Neck wounds, due to gunshot or stabbing, are the second most common injury site in civilian series. Even in this situation, the mainstay of treatment is surgical exploration with direct repair of the damaged vessel, avoiding blind extraction of eventual foreign bodies. Modern endovascular techniques have a role in specific situations such as those where immediate control of bleeding with open surgery cannot be accomplished rapidly (typically in the case of lesions limited to the intrathoracic segment of the supra-aortic vessels).
Aortic penetrating lesions are, in our personal experience, a rare but catastrophic entity. These lesions represent an extreme event that is almost invariably fatal before any treatment can be even attempted and with characteristics that are often unsuitable for endovascular repair. The reason for this is that, due to the characteristics of the injury mechanism itself, the nearby organs are invariably extensively involved with important concomitant bleeding.
Due to the complexity of the topic, a modern approach to penetrating trauma can only be multidisciplinary, with strict cooperation between different specialists. An aggressive and early open surgical treatment is of mandatory importance, as it allows treating the vascular injury and, at the same time, resolving associated nerve and bone lesions.

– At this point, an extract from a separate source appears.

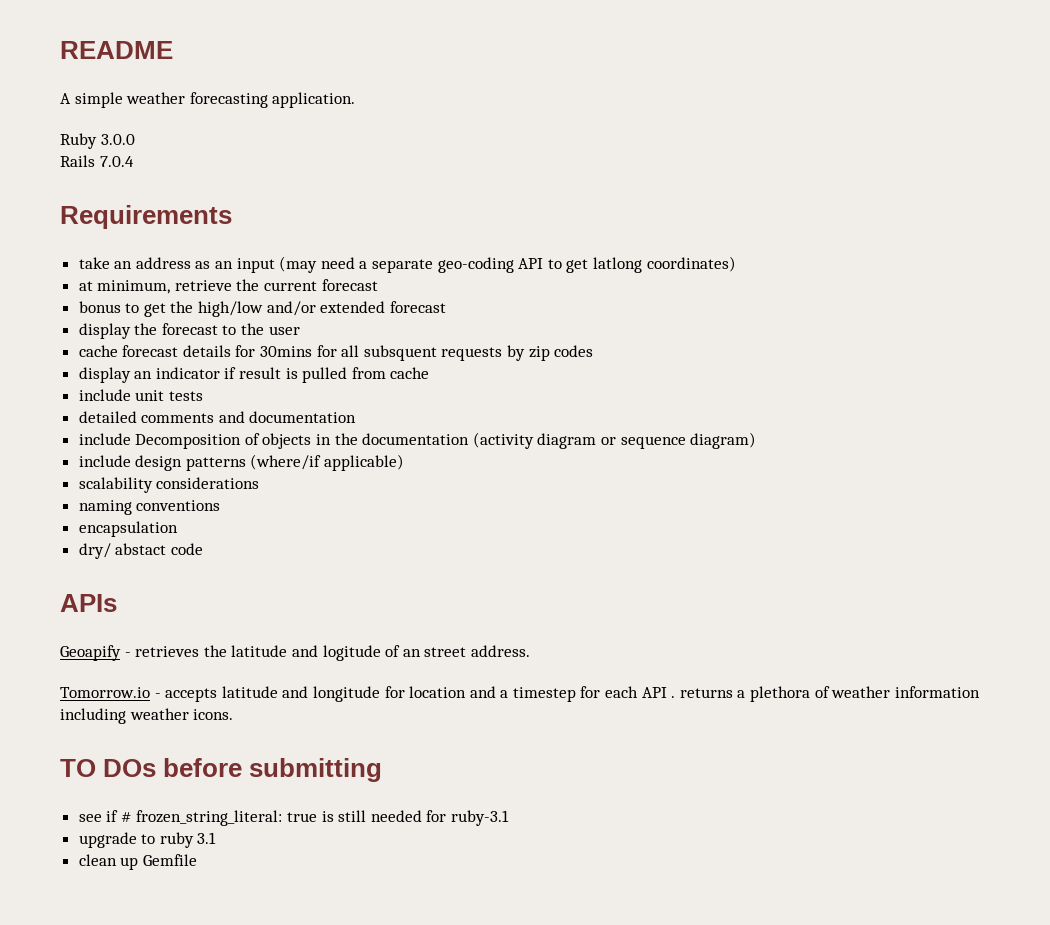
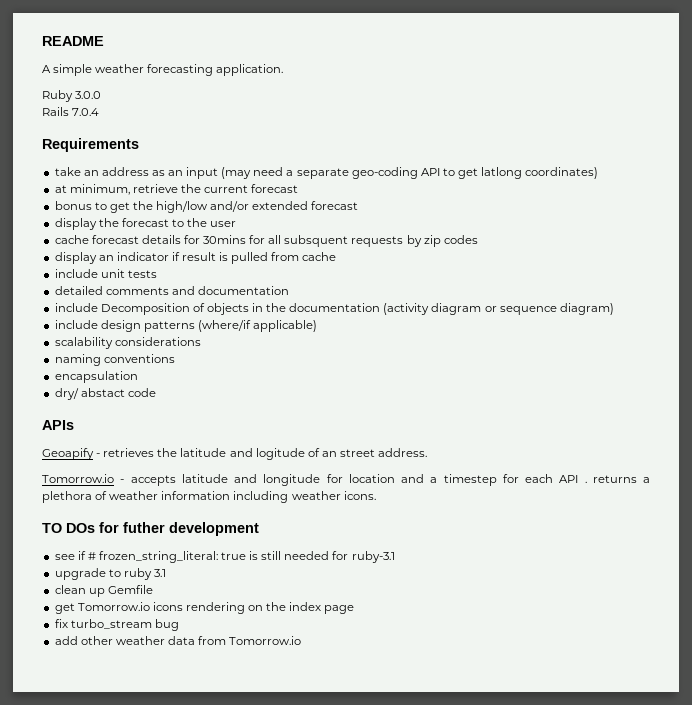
[163,758,383,782] before submitting -> [99,522,259,536] for futher development
(197, 860) none -> [54,602,355,614] [54,619,179,631] [54,636,302,645] // get Tomorrow.io icons rendering on the index page // fix turbo_stream bug // add other weather data from Tomorrow.io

Repair of the vascular lesion with direct suture of the vessel wall is often the only reconstruction needed. When extensive damage is present and bypassing is required, the use of autologous vein grafts is advisable as these lesions are invariably grossly contaminated.
Although the progress of vascular surgery, penetrating vascular trauma still entails high morbidity and mortality, and direct amputation often remains the only possible option. Endovascular treatment, although extremely valuable in specific situations, has yet a limited role in this setting and sometimes can be used as a bridging option to a more definitive surgical correction.
Roberto Chiesa is professor of vascular surgery and director, Unit of Vascular Surgery, San Raffaele Hospital, Milan, Italy.